The preferred color of the flowers varies from region to region in China. While people in Beijing and Shanghai like warm-feeling reddish flowers, southerners living in the region around Guangzhou prefer golden blooms. At the beginning of the Cymbidium export, red flowers sold well, but now the trend has changed toward the golden variety. 
Growing Cymbidium is not a cakewalk. For a start, orchid farmers have to pay royalties on plantlets to overseas breeding companies. Farmers used to purchase young orchids from Japanese breeding companies in the past, but now they buy from Australian suppliers. After purchase the young plants are incubated in Korea and then individual farmers grow them. In a 5,300㎡-sized greenhouse some 12,000~15,000 young orchids are potted and cultivated. After potting it takes around three years for the petals to bloom (through first and second blooming and a shedding process). So it takes around five years from the start of cultivation to shipment. Since the flowers buyers like have recently become quite various, the need for the farmers to look five years ahead to pick new kinds of orchid is pressing. Therefore, farmers are very careful to select other than the current would-be-loved kinds of the flower.

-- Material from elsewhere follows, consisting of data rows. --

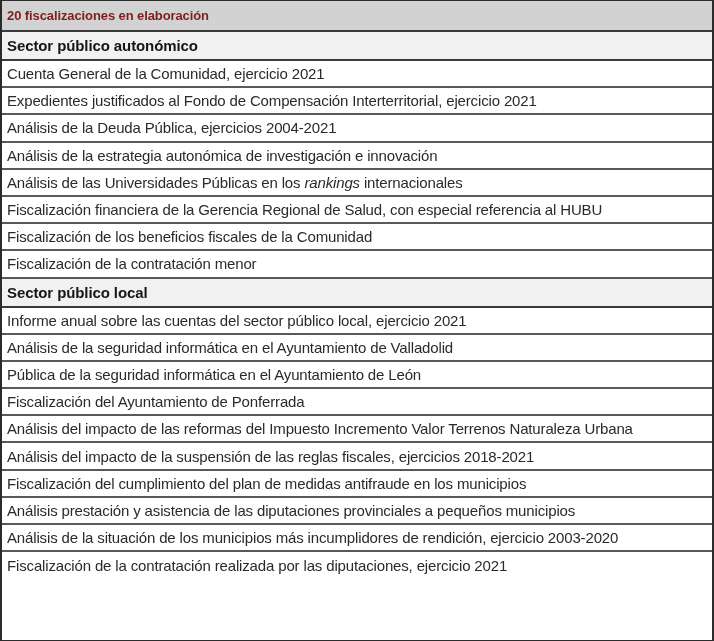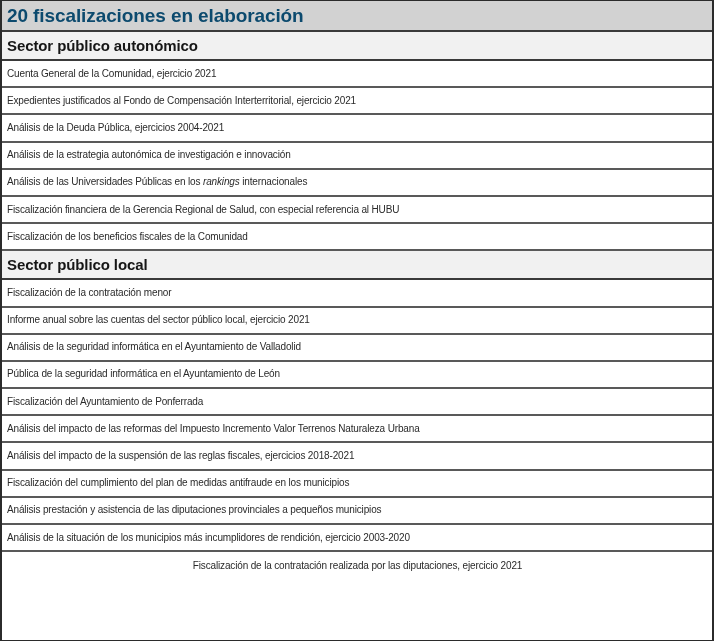"20 fiscalizaciones en elaboración" .title-text { color: #0c4a6e -> #7f1d1d; font-size: 19px -> 13px }
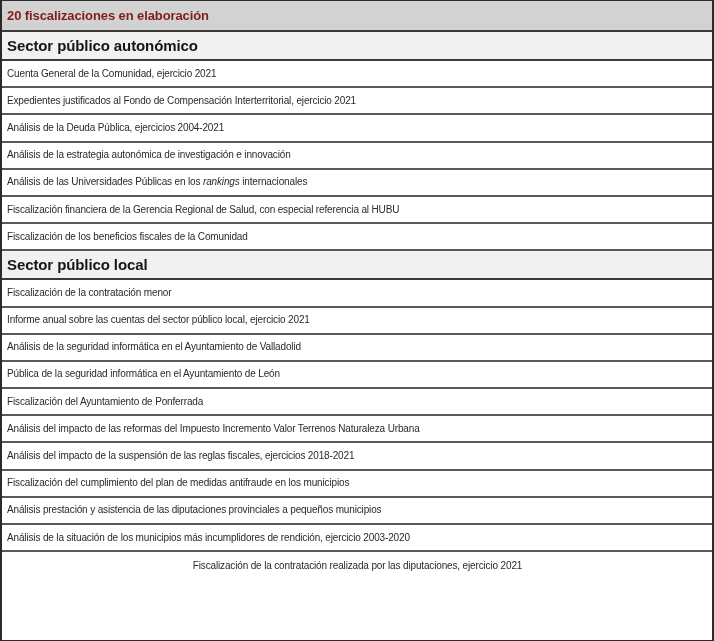"Cuenta General de la Comunidad," .data-text { font-size: 10px -> 15px }
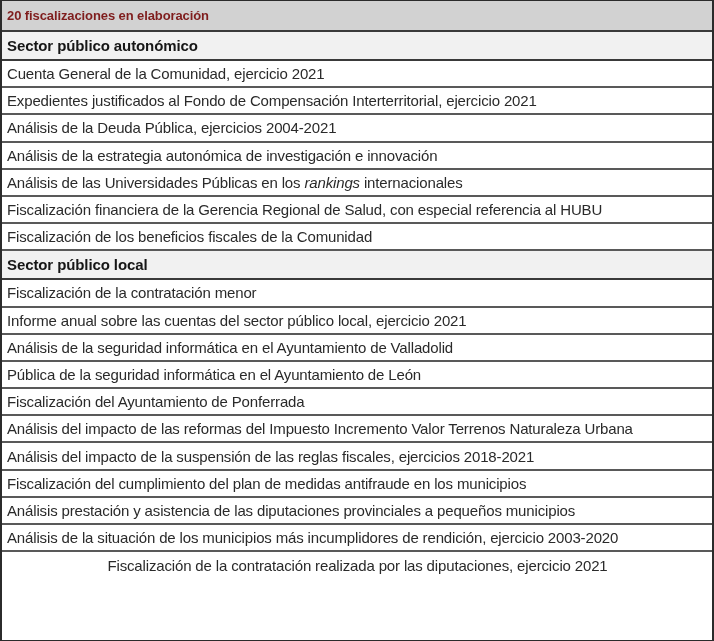"Sector público local" div.row { order: before "Fiscalización de la contratación menor" -> after "Fiscalización de la contratación menor" }
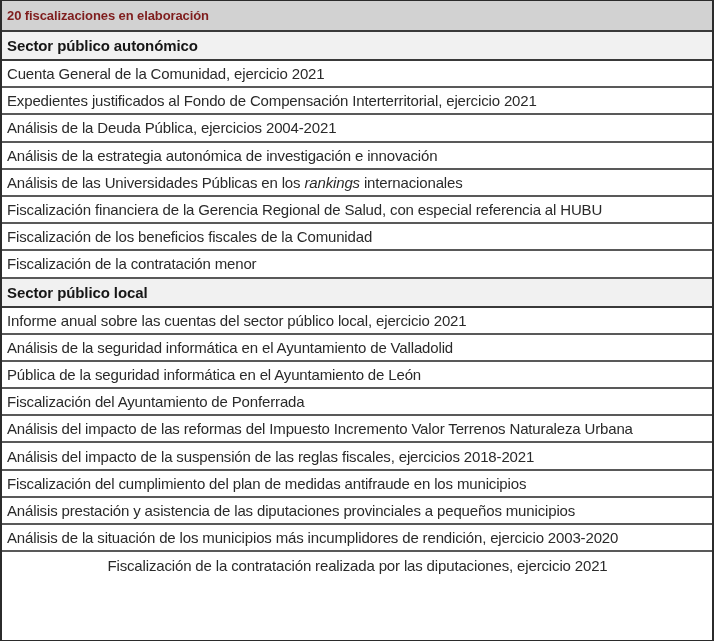"Fiscalización de la contratación" .row.data-row:last-child { justify-content: center -> none }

The Cymbidium plant is very sensitive to temperature. The optimum diurnal temperature ranges from 25℃ to 30℃. But, due to global warming, the daytime temperature in summer has increased to 35℃. So the flower is vulnerable to temperature changes that can have a deleterious effect on their quality and marketability.
Moreover, the flowers can bloom during a desired period only after the requirement that the nighttime temperature be kept at over 10℃ in winter is met.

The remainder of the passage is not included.